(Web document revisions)
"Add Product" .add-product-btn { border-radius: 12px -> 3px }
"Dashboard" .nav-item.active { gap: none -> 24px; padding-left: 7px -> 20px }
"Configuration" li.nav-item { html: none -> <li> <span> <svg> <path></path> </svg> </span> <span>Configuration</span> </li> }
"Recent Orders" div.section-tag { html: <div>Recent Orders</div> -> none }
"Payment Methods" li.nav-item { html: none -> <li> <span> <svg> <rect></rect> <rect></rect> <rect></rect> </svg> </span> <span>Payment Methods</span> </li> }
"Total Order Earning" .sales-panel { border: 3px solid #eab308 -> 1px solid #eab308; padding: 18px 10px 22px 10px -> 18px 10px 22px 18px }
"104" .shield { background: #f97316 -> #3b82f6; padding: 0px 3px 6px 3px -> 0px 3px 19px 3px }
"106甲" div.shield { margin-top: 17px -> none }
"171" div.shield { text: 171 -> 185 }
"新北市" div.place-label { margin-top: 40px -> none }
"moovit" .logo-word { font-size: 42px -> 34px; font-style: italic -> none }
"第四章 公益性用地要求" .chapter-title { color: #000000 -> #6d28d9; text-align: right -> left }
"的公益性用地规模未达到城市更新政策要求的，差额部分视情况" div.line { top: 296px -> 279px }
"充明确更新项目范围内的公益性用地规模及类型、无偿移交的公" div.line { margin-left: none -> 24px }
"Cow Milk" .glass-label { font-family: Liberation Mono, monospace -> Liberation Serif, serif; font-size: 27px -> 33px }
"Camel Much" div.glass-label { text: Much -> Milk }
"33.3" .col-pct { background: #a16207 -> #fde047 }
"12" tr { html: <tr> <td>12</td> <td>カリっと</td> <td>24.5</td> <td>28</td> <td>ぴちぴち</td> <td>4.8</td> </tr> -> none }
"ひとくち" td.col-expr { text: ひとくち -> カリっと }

**Exercise details**:
The answer should be the full set of records, reproduced exactly.

**Answer area**:
"Add Product" .add-product-btn { border-radius: 12px -> 3px }
"Dashboard" .nav-item.active { gap: none -> 24px; padding-left: 7px -> 20px }
"Configuration" li.nav-item { html: none -> <li> <span> <svg> <path></path> </svg> </span> <span>Configuration</span> </li> }
"Recent Orders" div.section-tag { html: <div>Recent Orders</div> -> none }
"Payment Methods" li.nav-item { html: none -> <li> <span> <svg> <rect></rect> <rect></rect> <rect></rect> </svg> </span> <span>Payment Methods</span> </li> }
"Total Order Earning" .sales-panel { border: 3px solid #eab308 -> 1px solid #eab308; padding: 18px 10px 22px 10px -> 18px 10px 22px 18px }
"104" .shield { background: #f97316 -> #3b82f6; padding: 0px 3px 6px 3px -> 0px 3px 19px 3px }
"106甲" div.shield { margin-top: 17px -> none }
"171" div.shield { text: 171 -> 185 }
"新北市" div.place-label { margin-top: 40px -> none }
"moovit" .logo-word { font-size: 42px -> 34px; font-style: italic -> none }
"第四章 公益性用地要求" .chapter-title { color: #000000 -> #6d28d9; text-align: right -> left }
"的公益性用地规模未达到城市更新政策要求的，差额部分视情况" div.line { top: 296px -> 279px }
"充明确更新项目范围内的公益性用地规模及类型、无偿移交的公" div.line { margin-left: none -> 24px }
"Cow Milk" .glass-label { font-family: Liberation Mono, monospace -> Liberation Serif, serif; font-size: 27px -> 33px }
"Camel Much" div.glass-label { text: Much -> Milk }
"33.3" .col-pct { background: #a16207 -> #fde047 }
"12" tr { html: <tr> <td>12</td> <td>カリっと</td> <td>24.5</td> <td>28</td> <td>ぴちぴち</td> <td>4.8</td> </tr> -> none }
"ひとくち" td.col-expr { text: ひとくち -> カリっと }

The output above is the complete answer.